[THE PROBLEM]
Every entry below has to appear again in your reply, word for word, but no picture may.

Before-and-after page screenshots

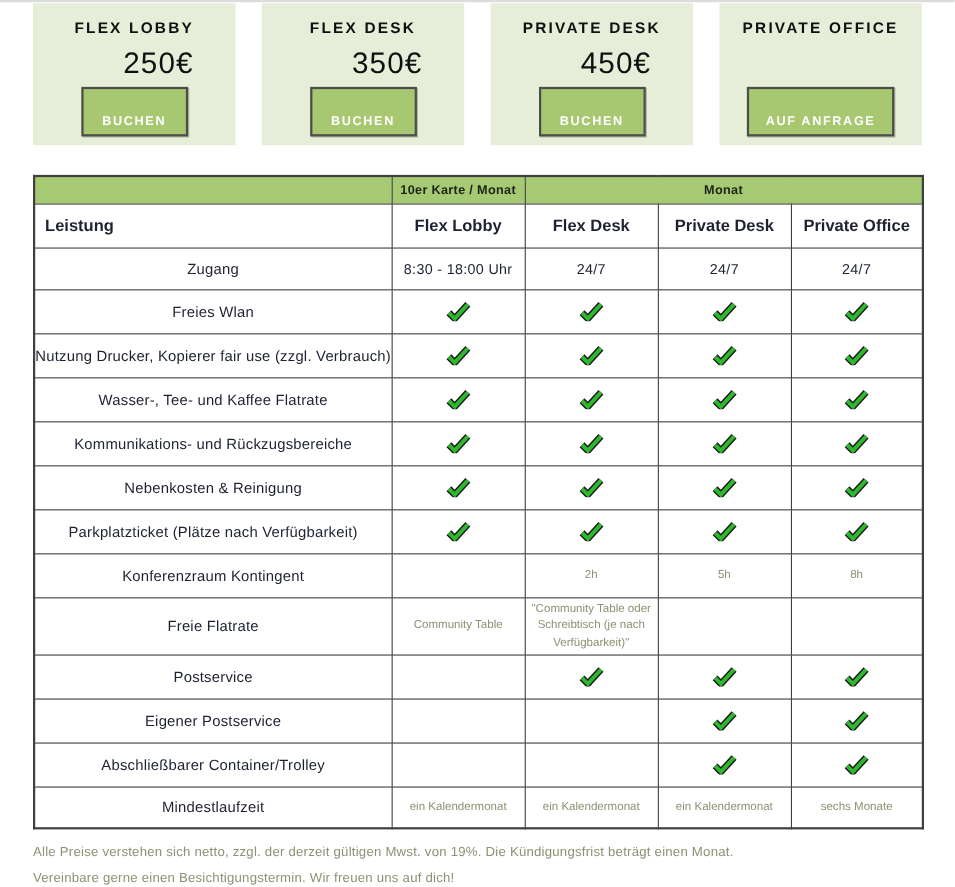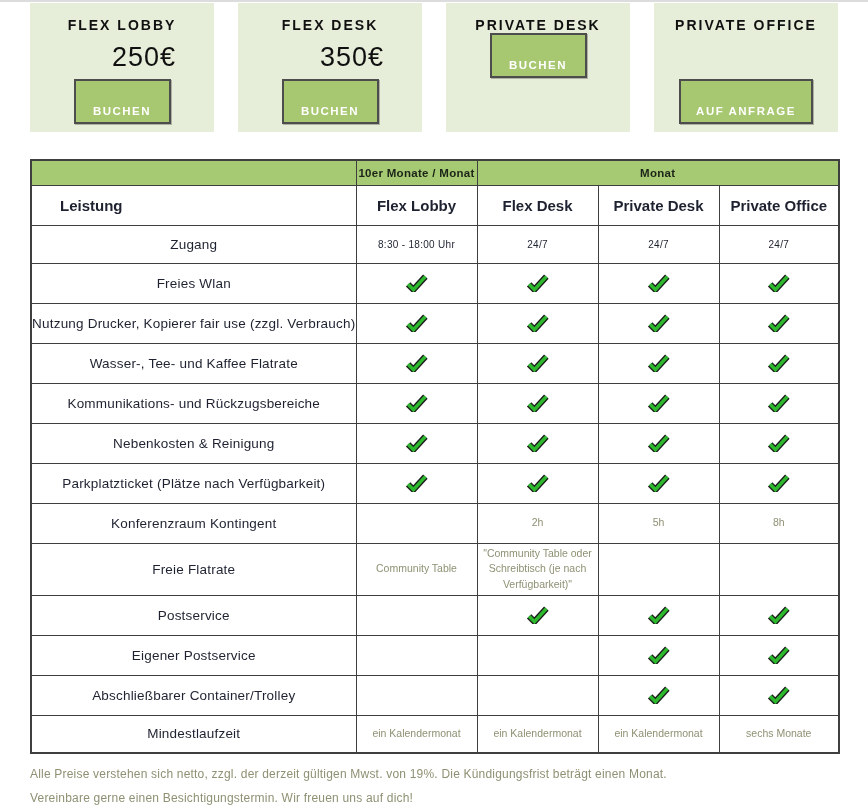"450€" div.card-price { html: none -> <div>450€</div> }
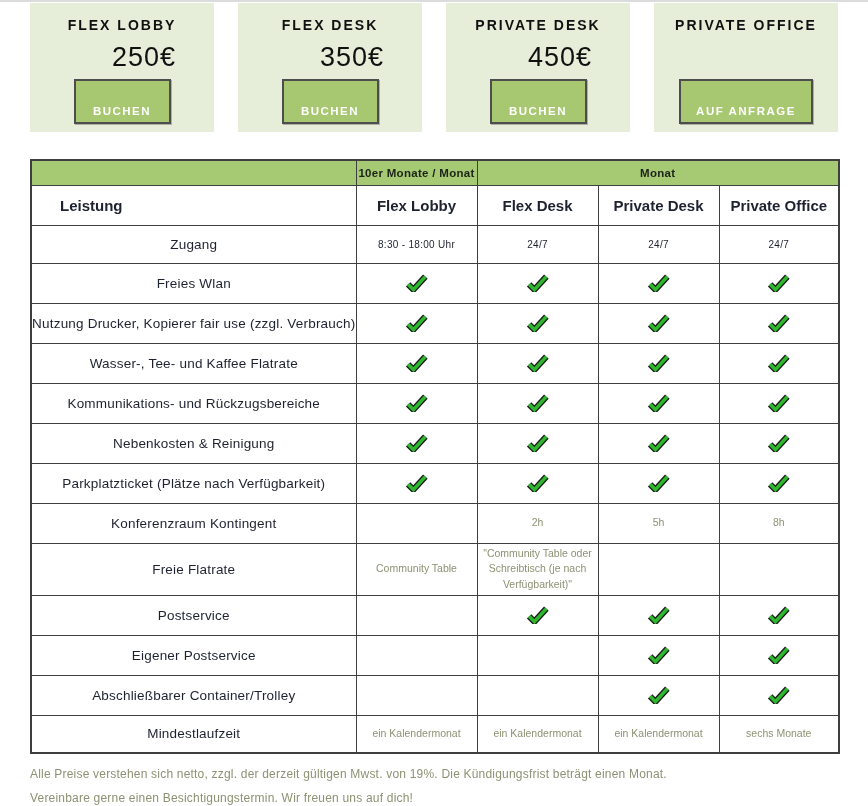"10er Monate / Monat" th { text: Monate -> Karte }
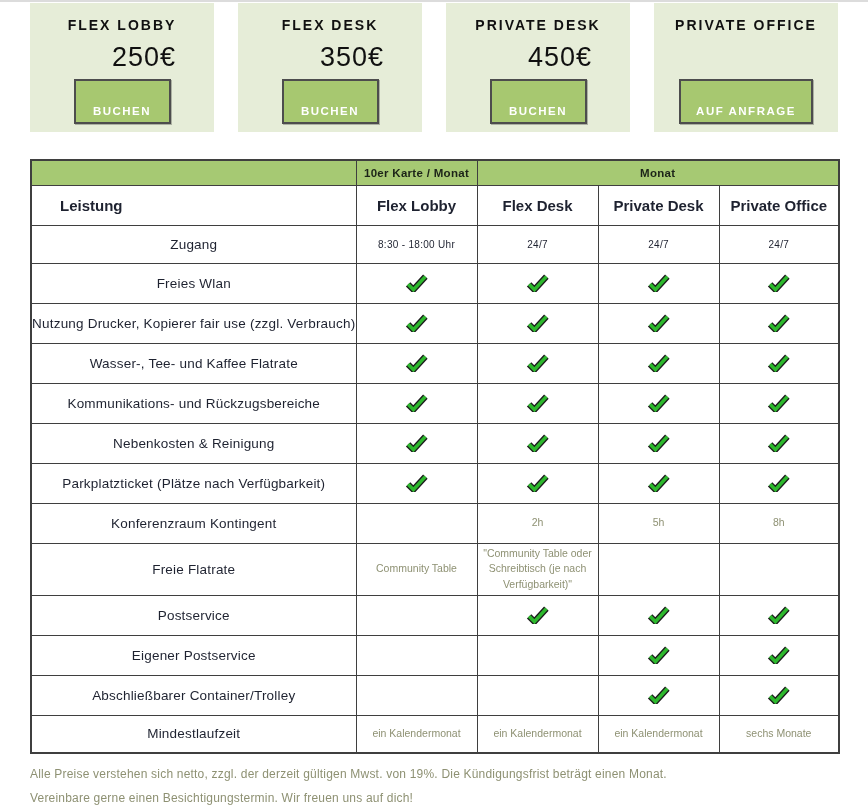"Leistung" tr.colhead-row th.col-label { padding-left: 28px -> 9px }
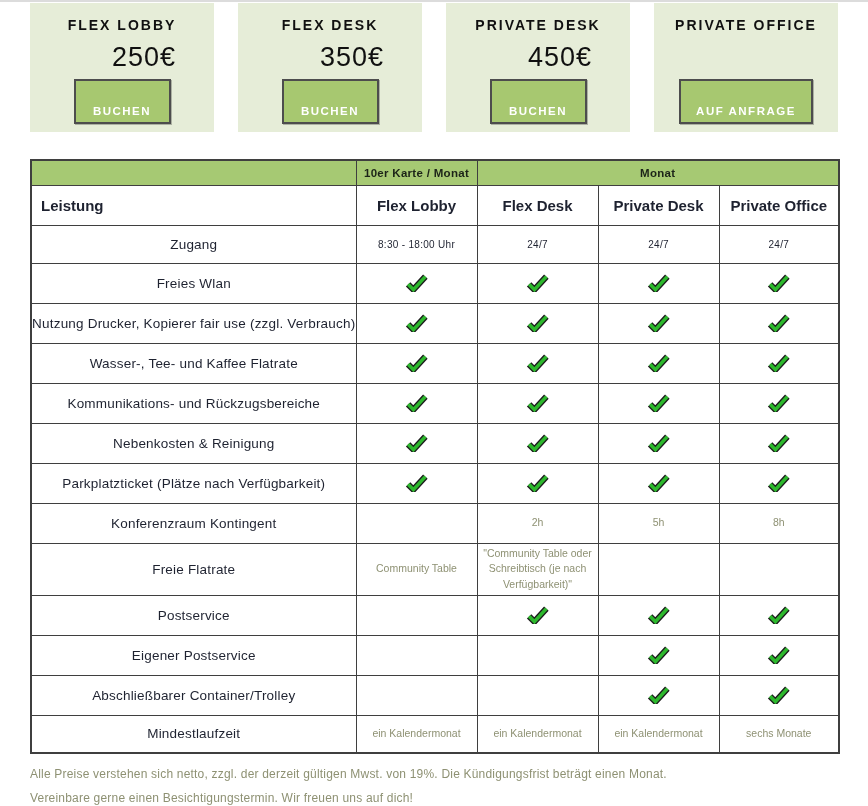"8:30 - 18:00 Uhr" td.val-normal { font-size: 10px -> 13px }
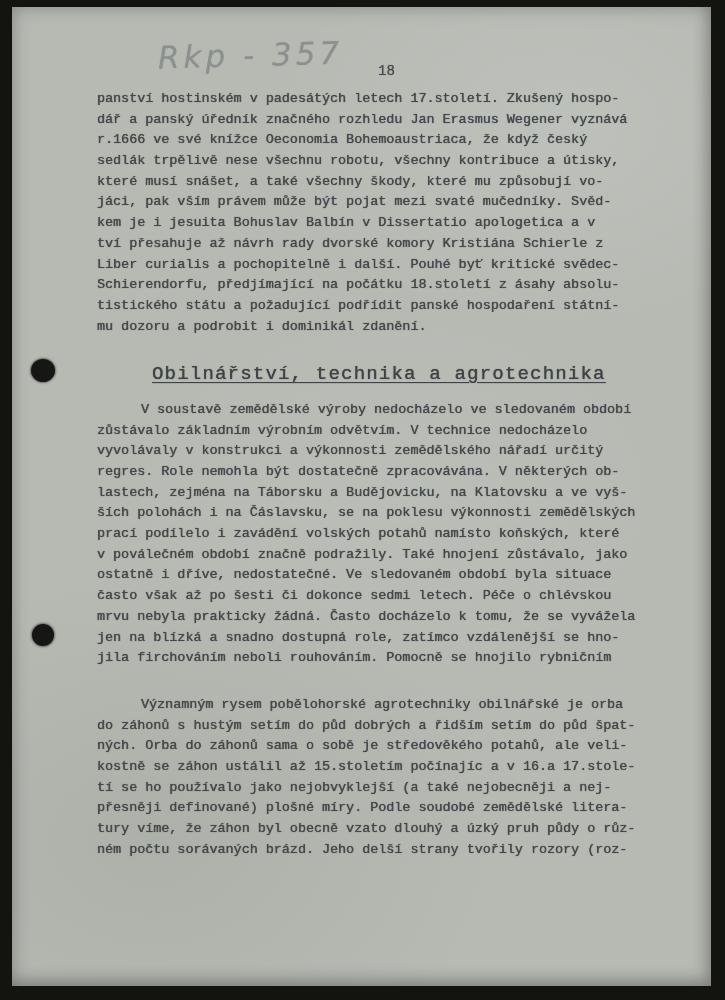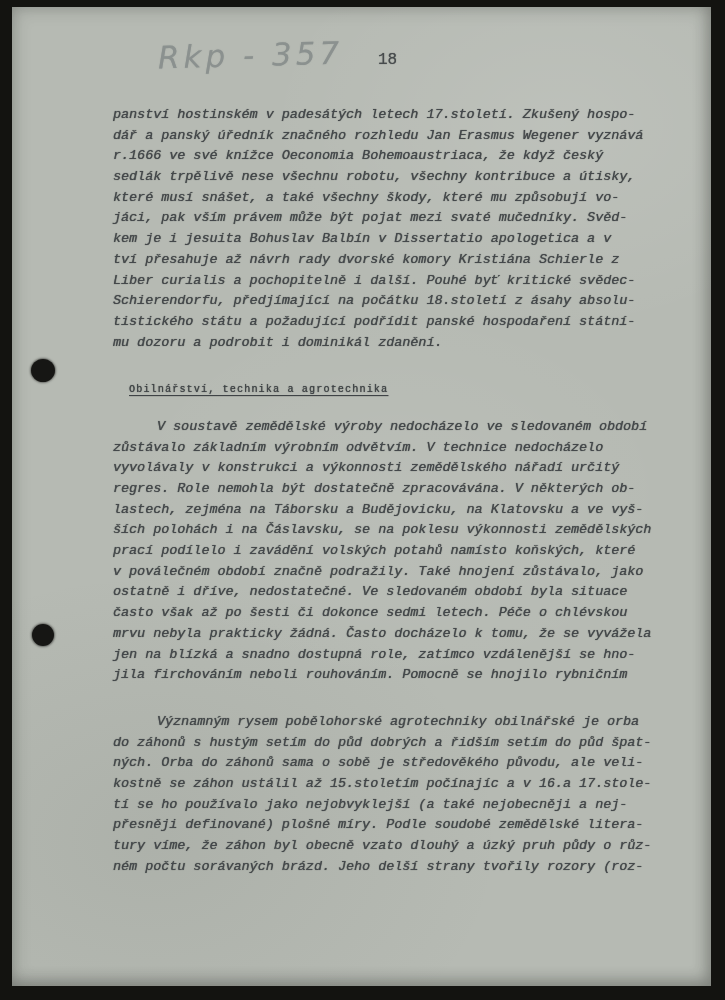"18" .page-number { font-size: 16px -> 14px; top: 44px -> 56px }
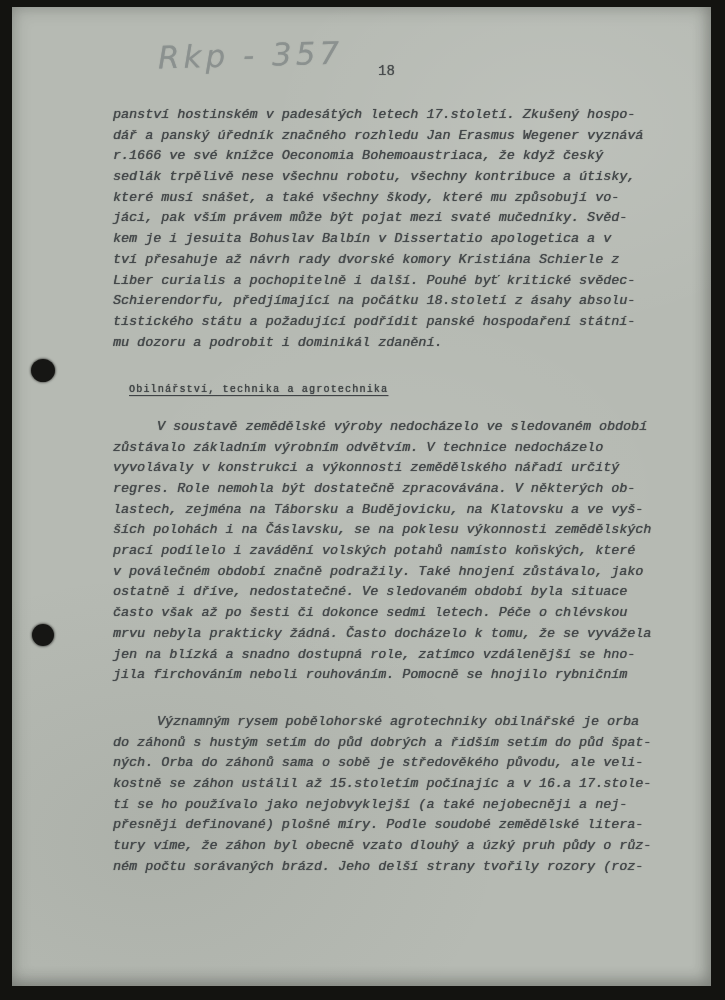"panství hostinském v padesátých letech" .para { font-style: italic -> none; margin: 16px -> 0 }
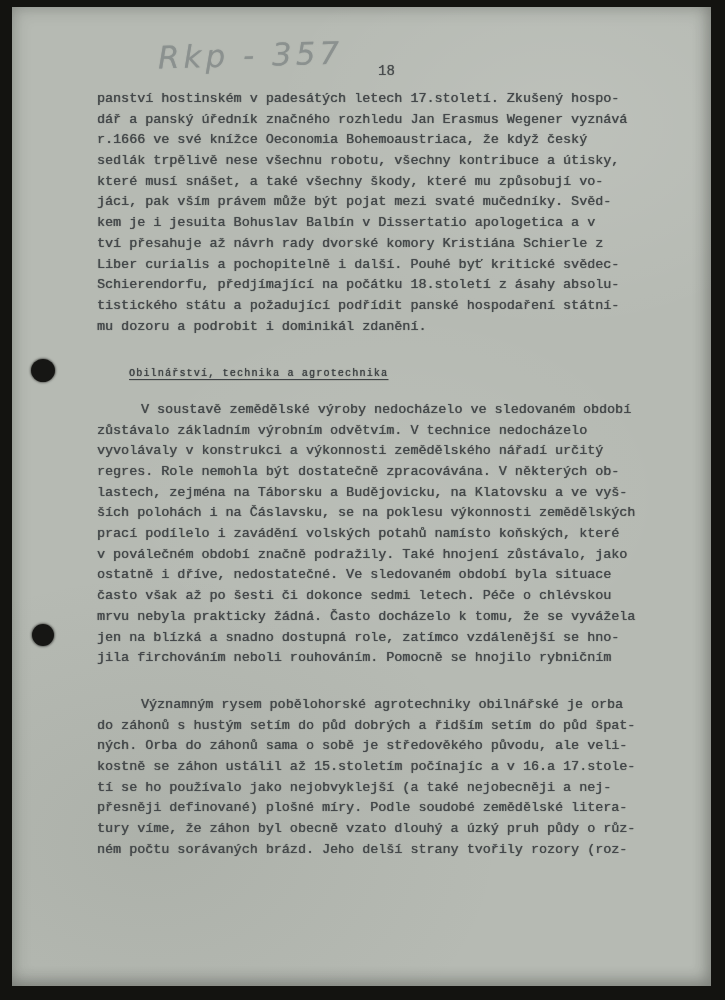"Obilnářství, technika a agrotechnika" .section-heading { font-size: 10px -> 19px; margin-left: 32px -> 55px }
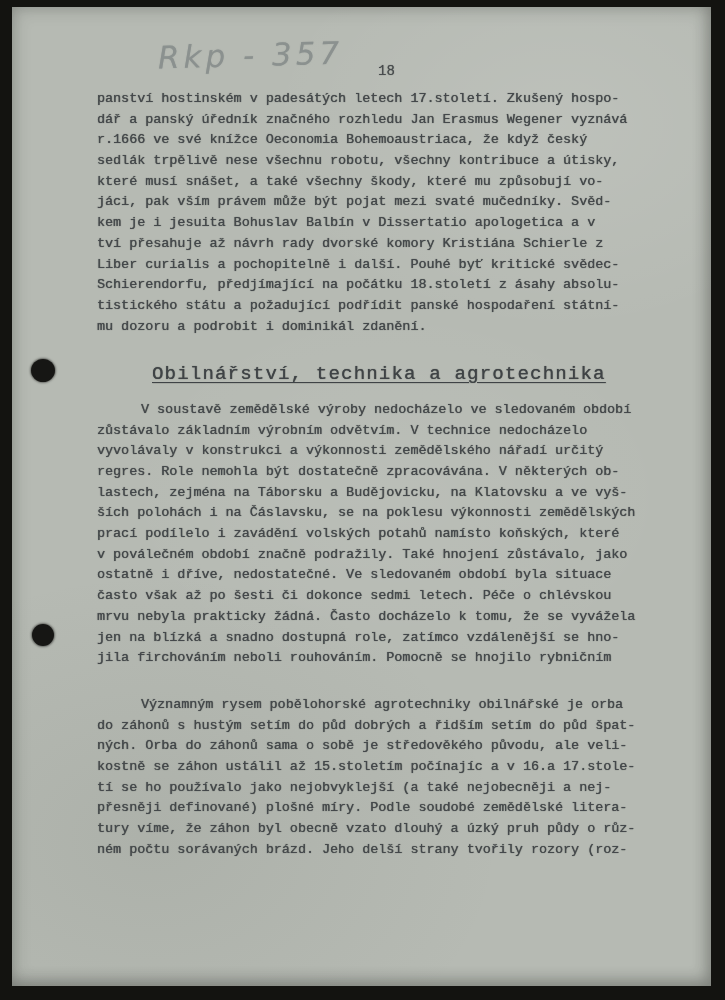"ných. Orba do záhonů sama" div.line { text: původu -> potahů }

[RESPONSE AREA]
"450€" div.card-price { html: none -> <div>450€</div> }
"10er Monate / Monat" th { text: Monate -> Karte }
"Leistung" tr.colhead-row th.col-label { padding-left: 28px -> 9px }
"8:30 - 18:00 Uhr" td.val-normal { font-size: 10px -> 13px }
"18" .page-number { font-size: 16px -> 14px; top: 44px -> 56px }
"panství hostinském v padesátých letech" .para { font-style: italic -> none; margin: 16px -> 0 }
"Obilnářství, technika a agrotechnika" .section-heading { font-size: 10px -> 19px; margin-left: 32px -> 55px }
"ných. Orba do záhonů sama" div.line { text: původu -> potahů }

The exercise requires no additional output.